0

I have a log file (log.txt) in the form:

=========================================
March 01 2050 13:05:00 log v.2.6 
General Option: [default] log_options.xml
========================================= 
Loaded options from xml file: '/the/path/of/log_options.xml'
printPDF started
PDF export
PDF file created:'/path/of/file.1.pdf'
postProcessingDocument started
INDD file removed:'/path/of/file.1.indd'
Error opening document: '/path/of/some/filesomething.indd':Error: file doesnt exist or no permissions 
=========================================
March 01 2050 14:15:00 log v.2.6 
General Option: [default] log_options.xml
========================================= 
Loaded options from xml file: '/the/path/of/log_options.xml'
extendedprintPDF started
extendedprintPDF: Error: Unsaved documents have no full name: line xyz

Note: Each file name is of the format: 3lettersdatesomename_LO.pdf/indd. Example: MNM011112ThisFile_LO.pdf. Also, on a given day and time, the entry could either have just errors, just the message about the file created or both, like I have shown here.

The file continues this way.

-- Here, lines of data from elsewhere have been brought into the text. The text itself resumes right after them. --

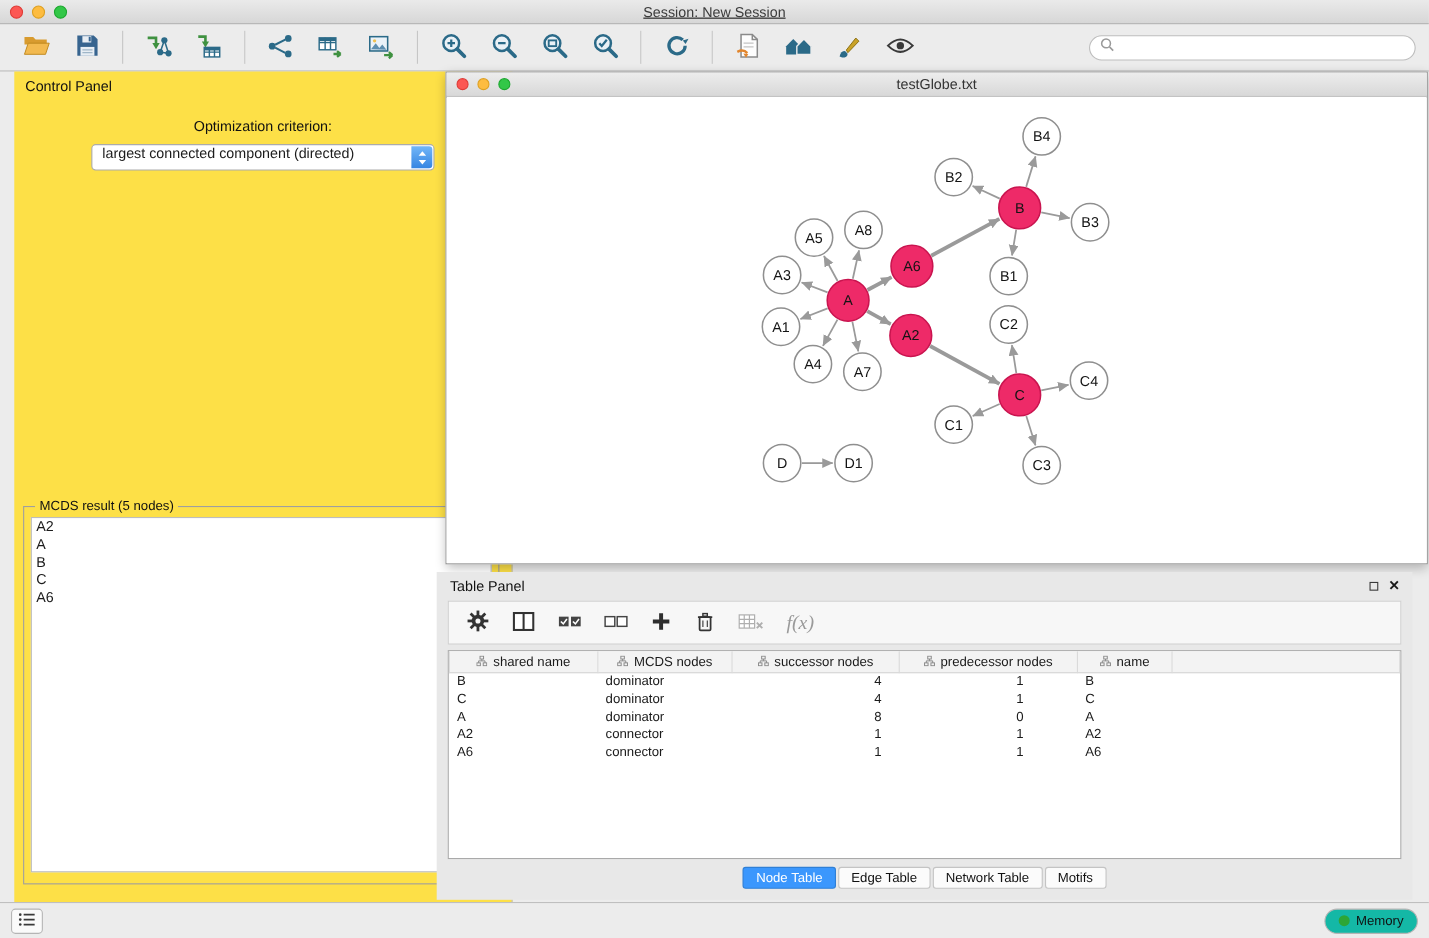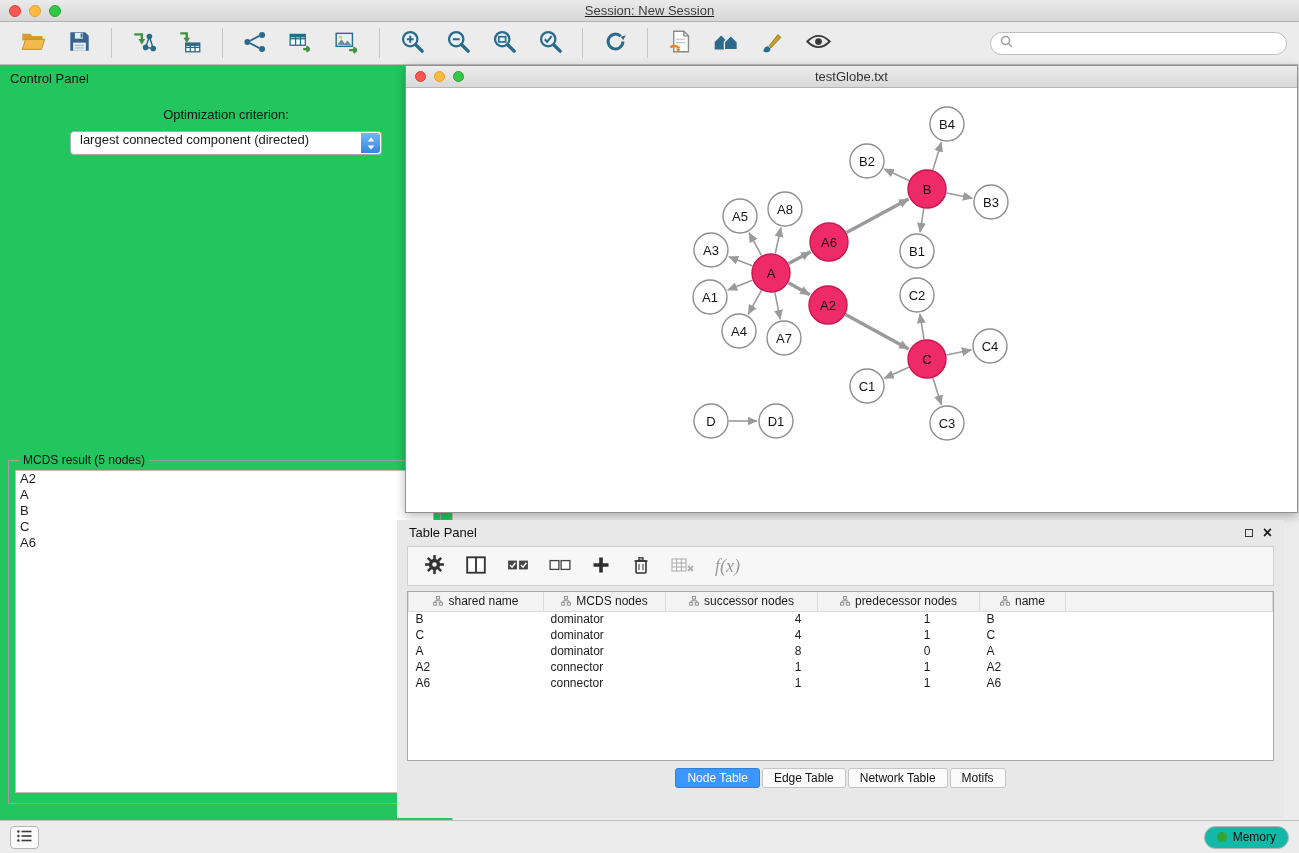"Control Panel" .control-panel { background: #22c55e -> #fde047; left: 0 -> 13px }
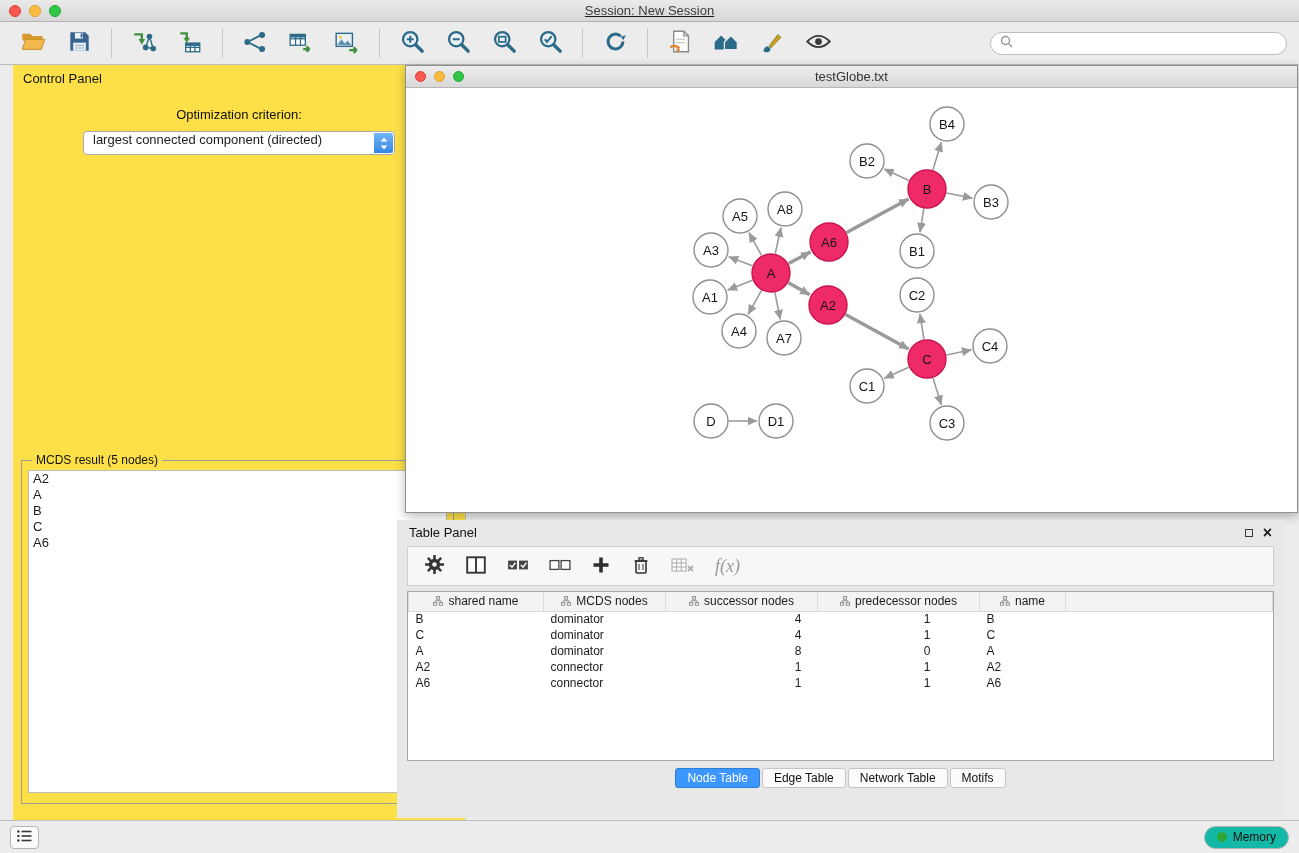"shared name" .tp-tablewrap { height: 170px -> 190px }
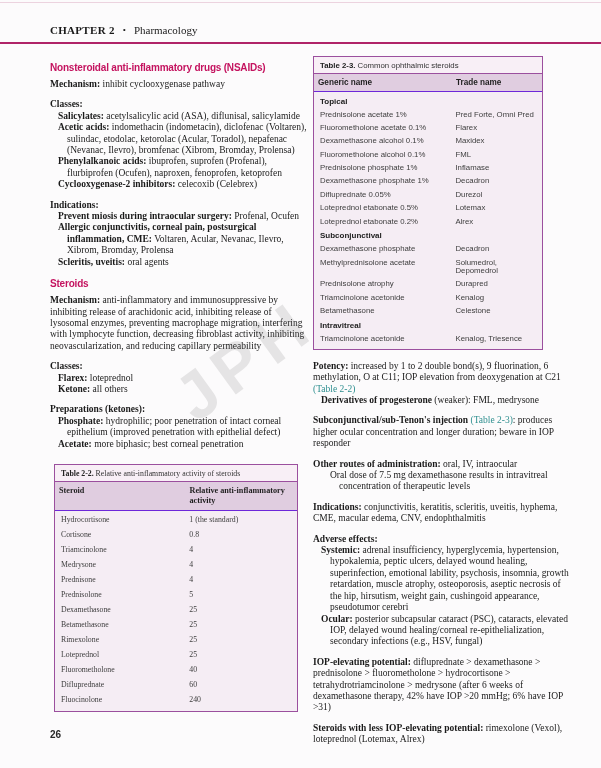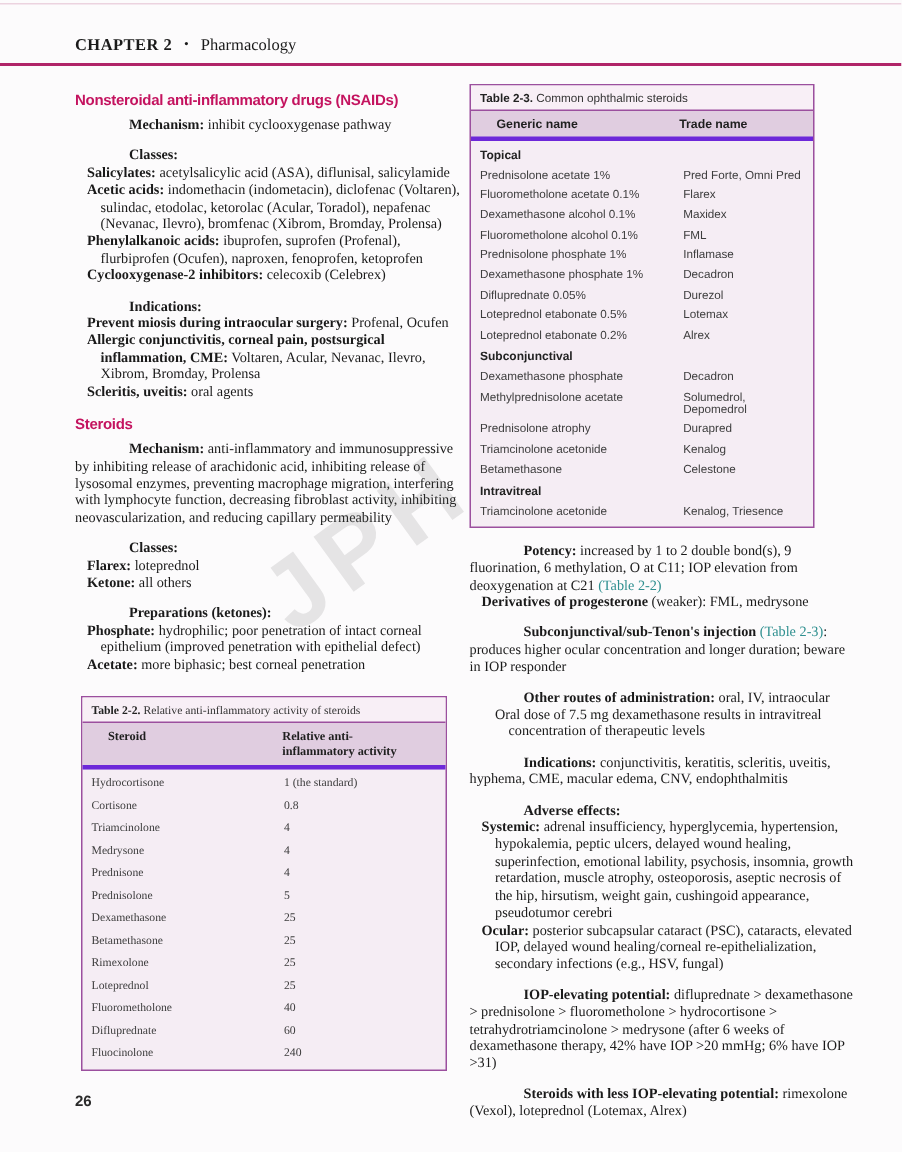"Mechanism:" .lbl { margin-left: 36px -> none }
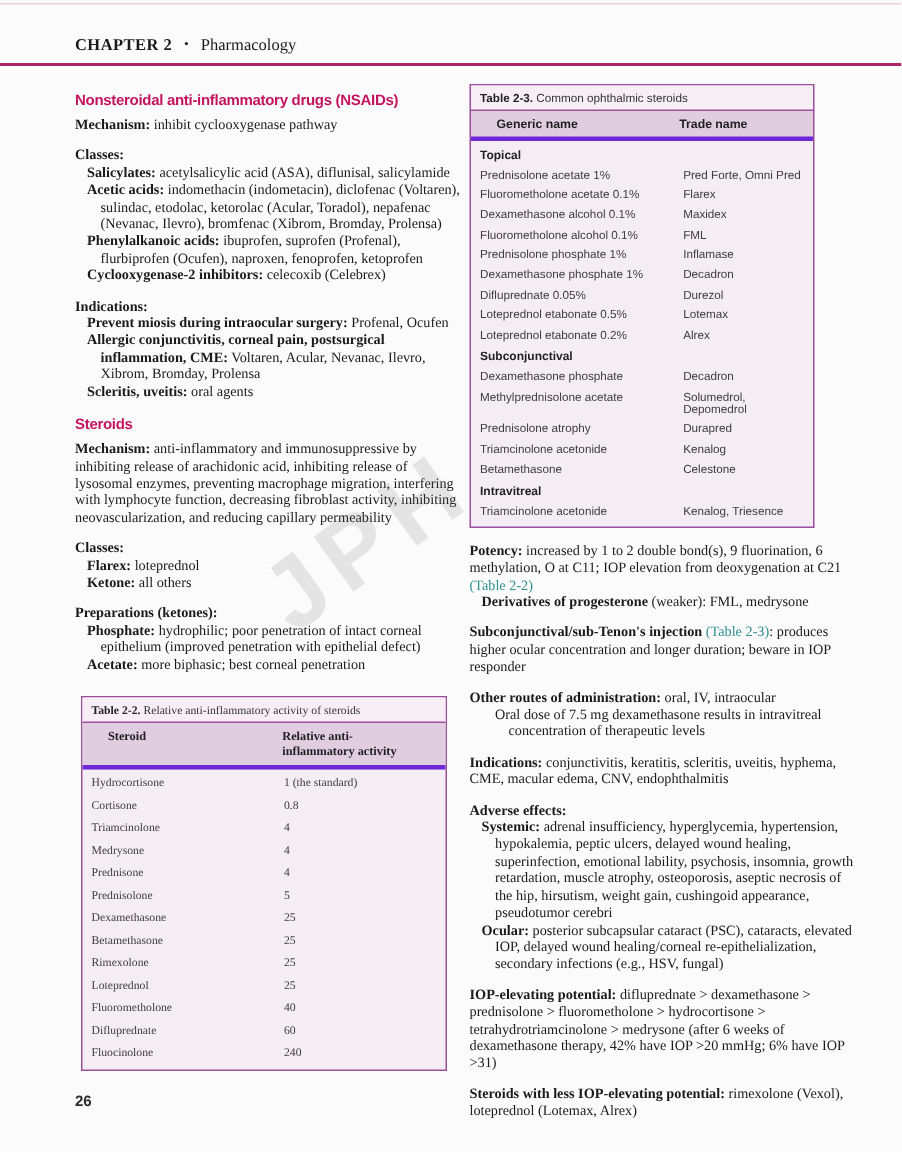"Generic name" .thead { border-bottom: 3px solid #6d28d9 -> 1px solid #6d28d9; padding: 4px 17px -> 4px 4px }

And, I have a db in the form:

id  itemName status
1   file     NULL

And so on...

Now, I am expected to go through the log file and for each file that is created or if there in an error, I am supposed to update the last column of DB with appropriate message: File created or Error. I thought of searching the string "PDF file created/Error" and then grabbing the file name.

I have tried various things like pathinfo() and strpos. But, I can't seem to understand how I am going to get it done.

Can someone please provide me some inputs on how I can solve this? The txt file and db are pretty huge.

NOTE: I provided the 2nd entry of the log file to be clear that the format in which errors appear IS NOT consistent. I would like to know if I can still achieve what I am supposed to with an inconsistent format for errors. Can somebody please help after reading the whole question again? There have been plenty of changes from the first time I posted this.

  • 1
    can you post the format of the line in the log instead of "more info"? If you need text processing you must find a pattern first. – Udan Dec 04 '12 at 15:58
  • Can you post atleast one full line for an error? Then we can see for a regular expression that matches. Would be nice if you could post about 10 different error lines in the file – Hugo Delsing Dec 04 '12 at 15:58
  • Made the file format more clear. The file just continues this way. For some dates/times, there are multiple PDF's created and Errors. With each PDF being created, the .indd file is removed. – Watchful Protector Dec 04 '12 at 16:44

3 Answers3

3

You can use the explode method of php to break your file into pieces of words. In case the fields in your text file are tab separated then you can explode on explode(String,'\t'); or else in case of space separated, explode on space.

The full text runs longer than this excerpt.